Section 3. No person shall be a Senator or Representative in Congress, or elector of President and Vice-President, or hold any office, civil or military, under the United States, or under any State, who, having previously taken an oath, as a member of Congress, or as an officer of the United States, or as a member of any State legislature, or as an executive or judicial officer of any State, to support the Constitution of the United States, shall have engaged in insurrection or rebellion against the same, or given aid or comfort to the enemies thereof. But Congress may by a vote of two-thirds of each House, remove such disability.

Section 4. The validity of the public debt of the United States, authorized by law, including debts incurred for payment of pensions and bounties for services in suppressing insurrection or rebellion, shall not be questioned. But neither the United States nor any State shall assume or pay any debt or obligation incurred in aid of insurrection or rebellion against the United States, or any claim for the loss or emancipation of any slave; but all such debts, obligations and claims shall be held illegal and void.

Section 5. The Congress shall have power to enforce, by appropriate legislation, the provisions of this article.

Section 1. All people born or naturalized in the United States, and subject to its jurisdiction, are citizens of the United States and of the state where they live. No state can make or enforce any law that limits the privileges or rights of citizens of the United States; nor can any state take away anyone's life, liberty, or property without due process of law; nor deny any person within its jurisdiction equal protection under the law.

Section 2. Representatives will be distributed among the states according to their respective populations, counting everyone in each state, excluding non-taxed Native Americans. However, if the right to vote in any election for choosing electors for the President and Vice-President of the United States, Representatives in Congress, or any state officials, is denied to any male residents of that state who are twenty-one years old and citizens of the United States, or is restricted in any way, except for participation in rebellion or other crimes, then the basis of representation in that state will be reduced in proportion to the number of those male citizens compared to the total number of male citizens who are twenty-one years old in that state.

Section 3. No person can be a Senator or Representative in Congress, an elector for President and Vice-President, or hold any civil or military office under the United States or any state, if they previously took an oath as a member of Congress, or as an officer of the United States, or as a member of any state legislature, or as an executive or judicial officer of any state, to support the Constitution of the United States, and then engaged in insurrection or rebellion against it, or provided aid or comfort to its enemies. However, Congress can remove such disability by a two-thirds vote in each House.

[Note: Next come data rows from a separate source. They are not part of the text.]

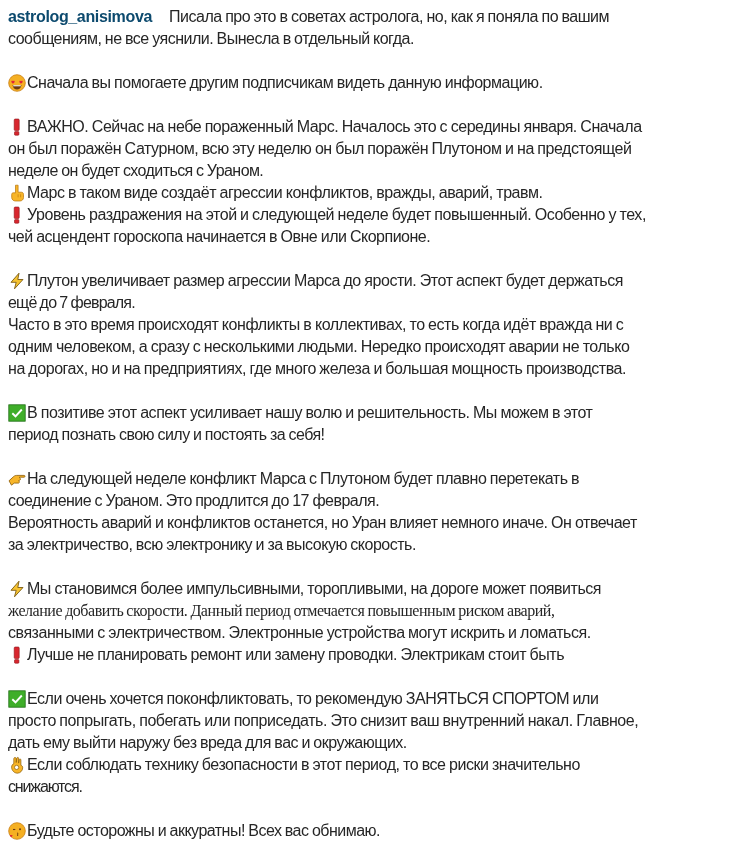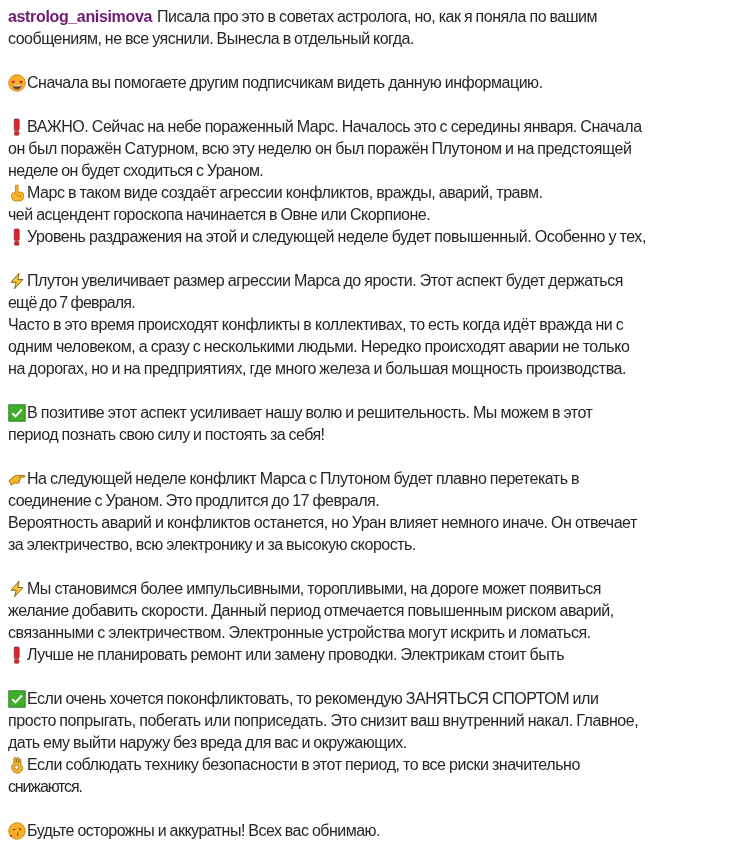--- a/index.html
+++ b/index.html
@@ -16,7 +16,7 @@
   }
   .line { height: 22px; white-space: nowrap; display: flex; align-items: center; }
   .blank { height: 22px; }
-  .username { font-weight: bold; color: #701a75; margin-right: 5px; cursor: pointer; }
+  .username { font-weight: bold; color: #0c4a6e; margin-right: 17px; cursor: pointer; }
   .emoji {
     display: inline-flex; width: 18px; height: 18px; margin-right: 1px;
     align-items: center; justify-content: center; flex: 0 0 auto;

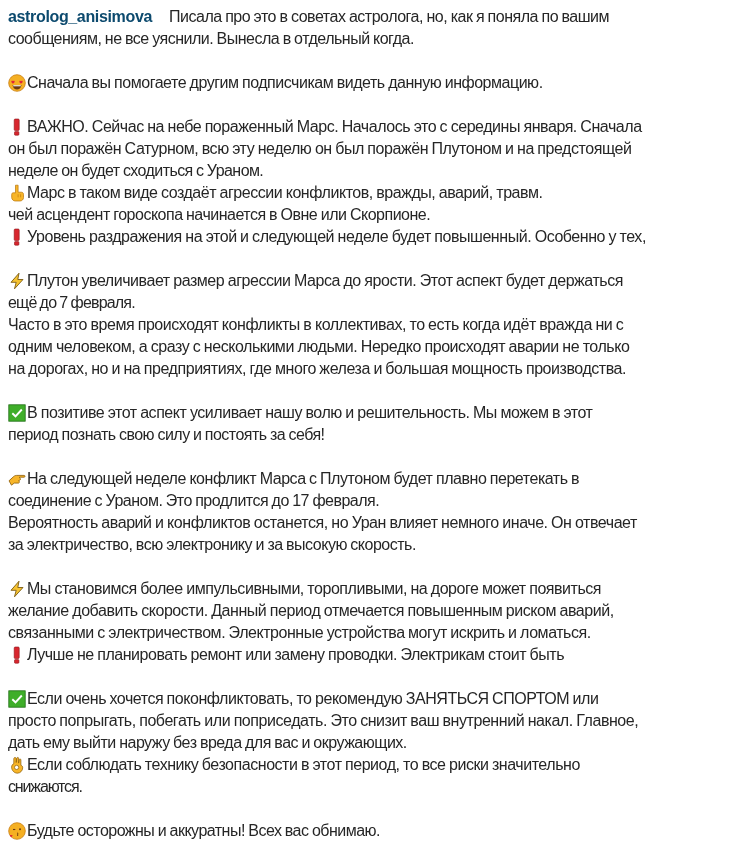--- a/index.html
+++ b/index.html
@@ -74,9 +74,6 @@
       <span class="txt" style="letter-spacing: -0.465942px;">Марс в таком виде создаёт агрессии конфликтов, вражды, аварий, травм.</span>
     </div>
     <div class="line">
-      <span class="txt" style="letter-spacing: -0.492857px;">чей асцендент гороскопа начинается в Овне или Скорпионе.</span>
-    </div>
-    <div class="line">
       <span class="emoji">
   <svg viewBox="0 0 18 18">
           <rect x="6.2" y="1" width="5" height="11.5" rx="1" fill="#d8262e" stroke="#8e1318" stroke-width="0.6"></rect>
@@ -84,6 +81,9 @@
         </svg>
 </span>
       <span class="txt" style="letter-spacing: -0.45px;">Уровень раздражения на этой и следующей неделе будет повышенный. Особенно у тех,</span>
+    </div>
+    <div class="line">
+      <span class="txt" style="letter-spacing: -0.492857px;">чей асцендент гороскопа начинается в Овне или Скорпионе.</span>
     </div>
     <div class="blank"></div>
     <div class="line">

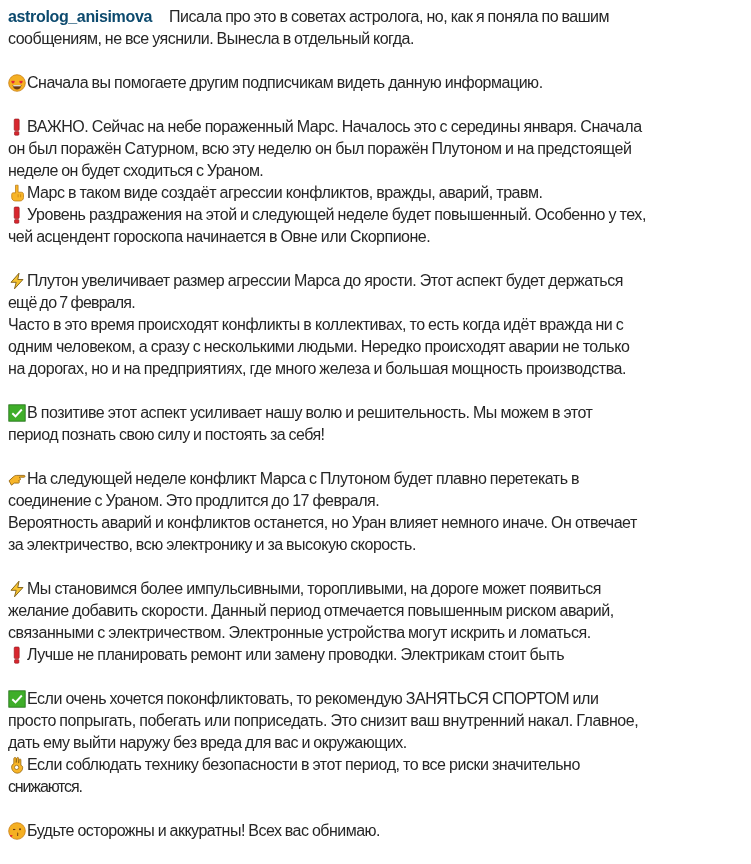--- a/index.html
+++ b/index.html
@@ -147,7 +147,7 @@
       <span class="txt" style="letter-spacing: -0.459589px;">Мы становимся более импульсивными, торопливыми, на дороге может появиться</span>
     </div>
     <div class="line">
-      <span class="txt" style="letter-spacing: -0.453896px;">желание добавить скорости. Данный период отмечается повышенным риском аварий,</span>
+      <span class="txt" style="letter-spacing: -0.453896px; font-family: Liberation Serif, serif;">желание добавить скорости. Данный период отмечается повышенным риском аварий,</span>
     </div>
     <div class="line">
       <span class="txt" style="letter-spacing: -0.453896px;">связанными с электричеством. Электронные устройства могут искрить и ломаться.</span>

Section 4. The validity of the public debt of the United States, authorized by law, including debts incurred for pension payments and rewards for services in suppressing insurrection or rebellion, shall not be questioned. However, neither the United States nor any state will take on or pay any debt or obligation incurred to support insurrection or rebellion against the United States, or any claims for the loss or emancipation of any slave; all such debts, obligations, and claims will be considered illegal and void.

Section 5. Congress will have the power to enforce the provisions of this article through appropriate legislation.

Article XV

Article 15

Section 1. The right of citizens of the United States to vote shall not be denied or abridged by the United States or by any State on account of race, colour, or previous condition of servitude.

Section 2. The Congress shall have power to enforce this article by appropriate legislation.

Section 1. Citizens of the United States have the right to vote, and that right cannot be denied or limited by the United States or any State because of race, color, or past status as a servant.

Section 2. Congress has the authority to enforce this article through appropriate laws.